Hometown: Limoges, France
1. When was the first time you had to defend your gayness?
“I don’t know honestly. I have been pretty lucky with the people I am surrounded by so I never really had to come out, all happened so organically. If anything I was scared to come out back home. Small town in France with projects and kind of narrow mentality. But all I got was support. If anything, it helped make mentality evolve.
To be fair the only conflicts I only ever had was either from men hurt in their ego that not only a girly girl is gay, but she married another hot girly girl haha. I guess its the typical “Its only cause you haven’t met the right man yet” kind of ignorant approach.
I did have to defend it with my grand parents when I announced them that I was getting married to Chava… “Your roommate ? why ? She is in love with you ?” … well… so am I…and id love if you guys could come…
But it wasn’t much of a conversation or me defending it as it was a huge denial slap lol. The next thing that came out granny’s mouth was “Anyone want pizza ??””

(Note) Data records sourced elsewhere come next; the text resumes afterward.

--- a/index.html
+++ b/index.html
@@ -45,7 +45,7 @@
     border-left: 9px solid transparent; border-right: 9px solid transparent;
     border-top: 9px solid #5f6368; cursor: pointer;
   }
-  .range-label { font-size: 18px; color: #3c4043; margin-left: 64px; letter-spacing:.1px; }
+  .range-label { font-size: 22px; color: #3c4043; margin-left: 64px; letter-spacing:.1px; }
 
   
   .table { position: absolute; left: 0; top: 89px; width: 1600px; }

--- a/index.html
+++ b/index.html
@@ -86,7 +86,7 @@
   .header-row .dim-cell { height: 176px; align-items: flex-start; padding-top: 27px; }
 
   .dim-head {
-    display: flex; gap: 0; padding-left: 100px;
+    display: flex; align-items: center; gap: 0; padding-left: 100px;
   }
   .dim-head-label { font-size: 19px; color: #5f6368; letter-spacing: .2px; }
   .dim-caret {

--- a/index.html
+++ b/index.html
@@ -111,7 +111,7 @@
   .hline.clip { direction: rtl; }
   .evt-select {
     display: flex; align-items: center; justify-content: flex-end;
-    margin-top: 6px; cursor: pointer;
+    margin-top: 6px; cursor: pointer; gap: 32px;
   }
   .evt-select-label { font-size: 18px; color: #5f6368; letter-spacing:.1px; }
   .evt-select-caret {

While doing the photo shoot Frak became emotional + it was one of the most beautiful moments I’ve ever been a part of.
2. What advice do you want to give younger kids coming out?
“Surrender to your truth. Anger, shame, guilt, are all human feelings. Don’t let it get to you fighting it away, welcome it, feel it, process it… and learn to let it go cause at the end of all, you will only shine as bright as the fire you got inside. Not the fire you try to suppress, that will just burn so hard. Each of us are beautiful fireworks, no matter how broken we can feel sometimes.”

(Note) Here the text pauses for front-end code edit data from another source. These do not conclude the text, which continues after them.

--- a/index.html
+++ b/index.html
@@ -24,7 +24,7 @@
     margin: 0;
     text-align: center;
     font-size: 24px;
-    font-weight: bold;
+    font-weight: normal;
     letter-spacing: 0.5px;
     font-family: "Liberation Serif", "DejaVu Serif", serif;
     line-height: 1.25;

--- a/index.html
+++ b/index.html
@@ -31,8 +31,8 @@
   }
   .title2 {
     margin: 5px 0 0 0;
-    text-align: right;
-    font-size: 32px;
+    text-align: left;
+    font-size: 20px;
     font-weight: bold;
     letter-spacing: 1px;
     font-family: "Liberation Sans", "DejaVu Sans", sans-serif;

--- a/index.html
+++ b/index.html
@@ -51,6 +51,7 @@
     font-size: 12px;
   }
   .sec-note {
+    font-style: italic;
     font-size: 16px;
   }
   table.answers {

3. Why do you think it’s important to show the world who we are as a community?
“To fight stigma. To show that gays are more than a very masculine girl or a flamboyant boy. To each our own truth. Its important to normalize each individuals of our community for people to understand that we are everyone as much as they are us.”

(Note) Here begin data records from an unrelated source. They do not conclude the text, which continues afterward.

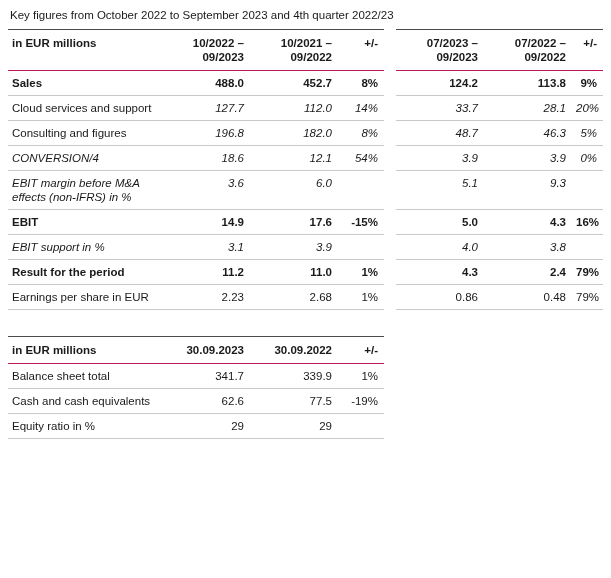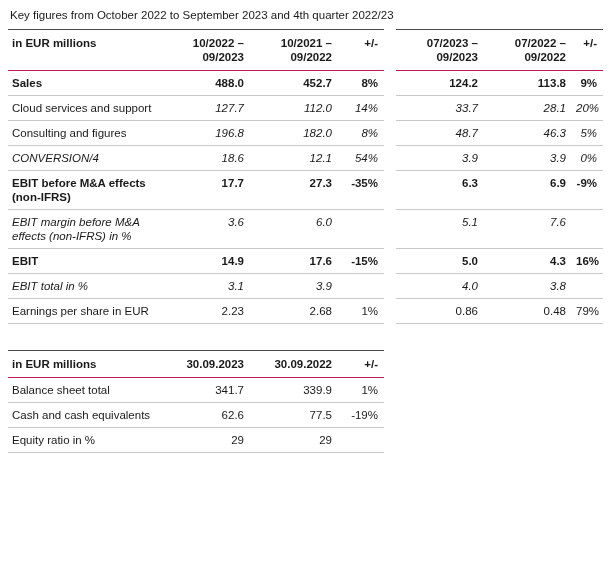--- a/index.html
+++ b/index.html
@@ -156,16 +156,6 @@
         <td class="num i">0%</td>
       </tr>
 
-      <tr>
-        <td class="lbl b">EBIT before M&amp;A effects (non-IFRS)</td>
-        <td class="num b">17.7</td>
-        <td class="num b">27.3</td>
-        <td class="num b">-35%</td>
-        <td class="gap"></td>
-        <td class="num b">6.3</td>
-        <td class="num b">6.9</td>
-        <td class="num b">-9%</td>
-      </tr>
 
       <tr>
         <td class="lbl i">EBIT margin before M&amp;A effects (non-IFRS) in %</td>

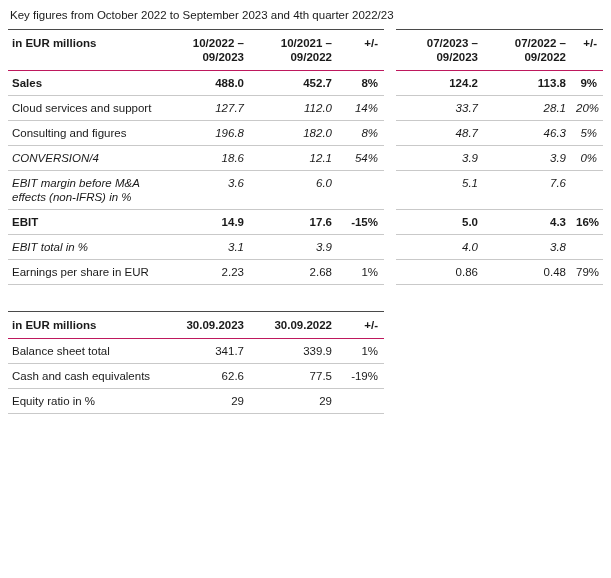--- a/index.html
+++ b/index.html
@@ -164,7 +164,7 @@
         <td class="num i"></td>
         <td class="gap"></td>
         <td class="num i">5.1</td>
-        <td class="num i">7.6</td>
+        <td class="num i">9.3</td>
         <td class="num i"></td>
       </tr>
 

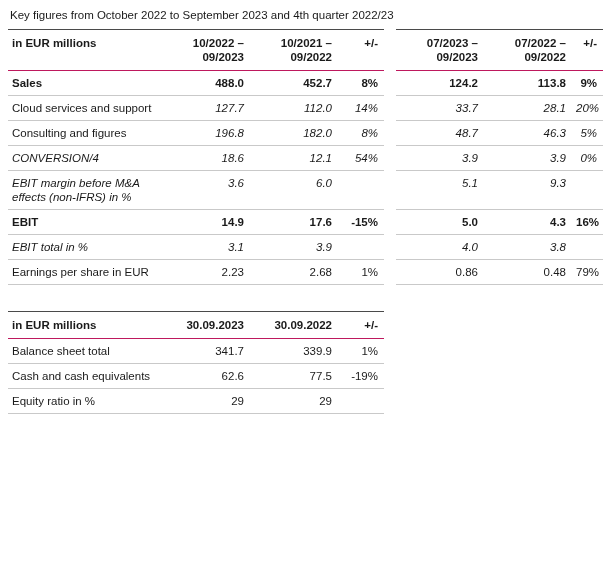--- a/index.html
+++ b/index.html
@@ -180,7 +180,7 @@
       </tr>
 
       <tr>
-        <td class="lbl i">EBIT total in %</td>
+        <td class="lbl i">EBIT support in %</td>
         <td class="num i">3.1</td>
         <td class="num i">3.9</td>
         <td class="num i"></td>

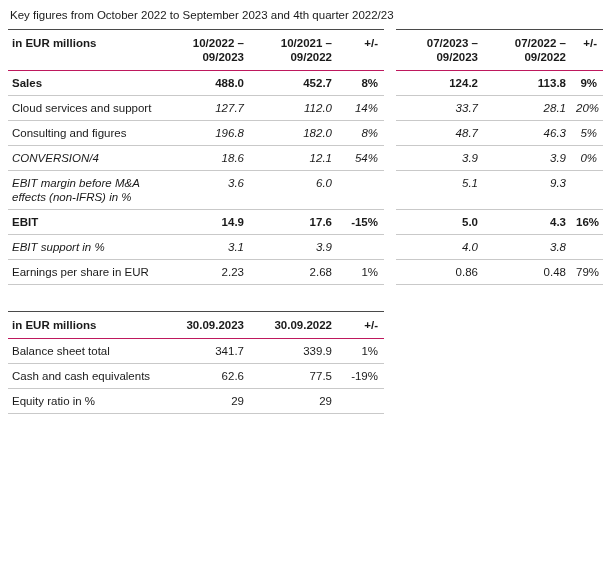--- a/index.html
+++ b/index.html
@@ -190,6 +190,16 @@
         <td class="num i"></td>
       </tr>
 
+      <tr>
+        <td class="lbl b">Result for the period</td>
+        <td class="num b">11.2</td>
+        <td class="num b">11.0</td>
+        <td class="num b">1%</td>
+        <td class="gap"></td>
+        <td class="num b">4.3</td>
+        <td class="num b">2.4</td>
+        <td class="num b">79%</td>
+      </tr>
 
       <tr>
         <td class="lbl">Earnings per share in EUR</td>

3. What are your hopes for the gay kids of the future?
“I grew up in a place where woman voting or abortion are normal. Things that took fighting to become normal. But today you tell me someone is against either, I think most people of my generation would think you are a moron stuck in the middle age.
I like to believe that todays fight is the normal of the future. That for the next generation, being accepting of gays, or kids with gay parents, is a normal thing and the least choking things the world is worrying about by then.”